Before building a new residential complex or a road, investors and city administration need to assess the resulting economic effects – for example, how the land’s value and profitability will change and what the economic efficiency of the project will be. This task is usually handled by analysts, urban planners, and other experts who manually process a large volume of documents; such an assessment requires substantial amounts of time and money. Digital twins of cities – virtual copies that rely on large datasets to enable city management and help solve everyday problems – can reduce the time needed for data processing and decision making. However, most existing urban digital twins typically focus on visualization and spatial design and either require complex manual interpretation of results or do not take investors’ interests and long-term economic effects for the area into account.
In response to this problem, researchers from ITMO’s Institute of Design and Urban Studies have developed Urbanomy, an AI-based software suite that calculates the economic and social consequences of urban decisions. Based on open spatial, cadastral, and socio-economic data, Urbanomy predicts land values and prepares maps, graphs, and expert evaluation to the standard of an experienced urban planner.
“At first, Urbanomy was a module of the platform Prosto.R where it evaluated projects’ economic efficiency: profitability, pay-off period, return on investment, and other indicators. However, after verifying it on real cases, we saw that the tool solves a broader task: it can evaluate not just the indicators of a specific project, but its effect on land value, infrastructure, adjacent territories, and interests of various participants of urban development. That’s why we started working on Urbanomy as a separate software suite for spatial and economic modelling of urban planning decisions,” says Maxim Natykin, a participant of the project and an engineer at the Research Center “Strong AI in Industry.”
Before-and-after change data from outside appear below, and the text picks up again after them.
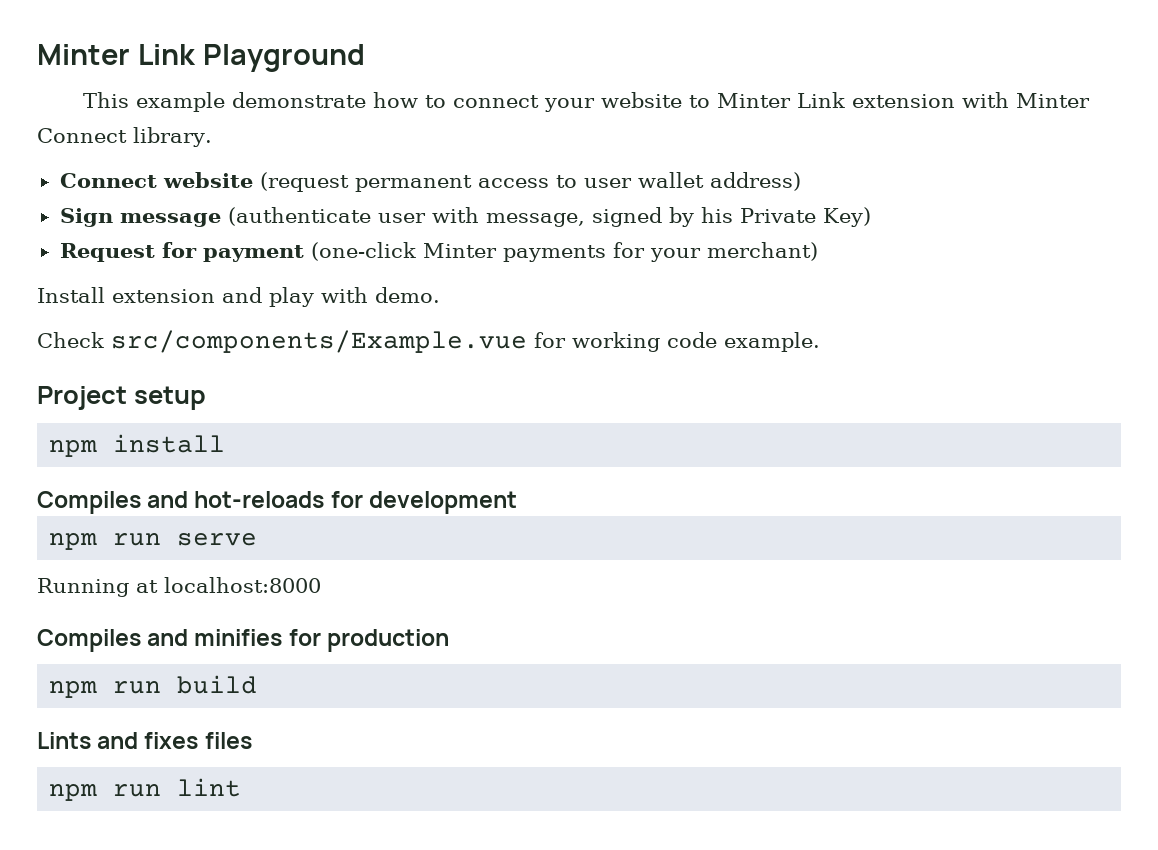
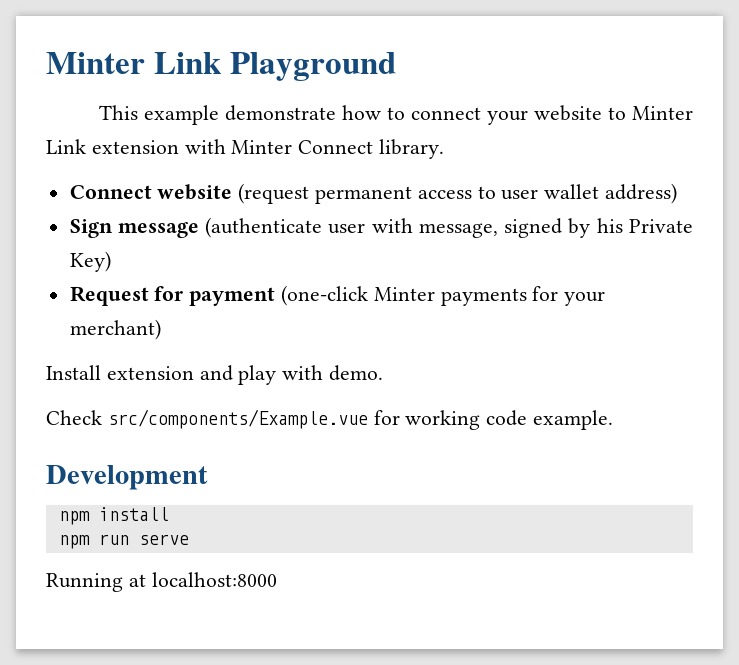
- Project setup
+ Development
- Compiles and hot-reloads for development
- Compiles and minifies for production
- npm run build
- Lints and fixes files
- npm run lint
Maksim Natykin. Photo by Vasily Starikov
Unlike many existing solutions that perform separate tasks (visualize data, calculate economic indicators, or help prepare expert recommendations), Urbanomy is capable of completing them all, bringing together spatial analysis, economic evaluation, and decision support. This is important because an urban project can’t be evaluated only economically or on the map; its effect depends on its location, infrastructure, influence on neighboring areas, and the interests of investors, city, and its residents. That’s why Urbanomy can not only predict a project’s efficiency, but also spot possible contradictions between short-term benefits and long-term development of the project.
Optimization of a city block’s parameters using AI. Image courtesy of the developers
The program is already capable of predicting changes in the value of a project site and adjacent areas, assessing indirect effects (the impact on residents and investors) from infrastructure changes (road construction, new services, and others), and optimizing development parameters using evolutionary algorithms and large language models.
Currently, Urbanomy is being tested on various urban scenarios, from transport infrastructure to real estate development. For instance, in collaboration with the Institute of Territory Planning “Grad,” ITMO researchers are using Urbanomy to evaluate how new roads can affect the land value and investment attractiveness of city districts. In a separate pilot project with the Scientific Research Institute of Perspective Urban Development, Urbanomy enabled the analysis of an area of the public investment map of Gatchina and helped calculate its development options. This analysis revealed that standard high-density development does produce a quick economic effect, but in the long-term causes infrastructure overload and lowers the quality of urban environment.
“Urbanomy isn’t an AI service; it’s an analytical tool that uses select ML and LLM agent technologies. The project’s aim isn’t to substitute humans but to identify hidden contradictions between a short-term investor benefit and a city’s long-term development. Such conflicts are ubiquitous and it’s best to learn about them before the start of a project, not after. This is made possible with Urbanomy,” adds Sergey Mityagin, the research lead of the project and the head of the Institute of Design and Urban Studies.
Sergey Mityagin. Photo by Dmitry Grigoryev / ITMO NEWS
Urbanomy was developed for municipal administrations, developers, architects, and analysts making urban development decisions. For Urbanomy’s calculations to be considered in urban planning in St. Petersburg and Leningrad Oblast, the service needs to be implemented into the dedicated processes and normative acts. In the future, the system will improve the quality of urban territory development by taking into account not only economic indicators, but also the long-term interests of the urban environment, such as infrastructure load, transport accessibility, the comfort of citizens, the quality of public spaces, and the development of adjacent areas.
In the future, developers are planning to improve the interface, add a chat bot for a no-code option, and develop a plugin that will allow analysts to use the service directly within the QGIS software favored by geoanalysts and urban planning specialists.
Urbanomy’s source code is already available on GitHub.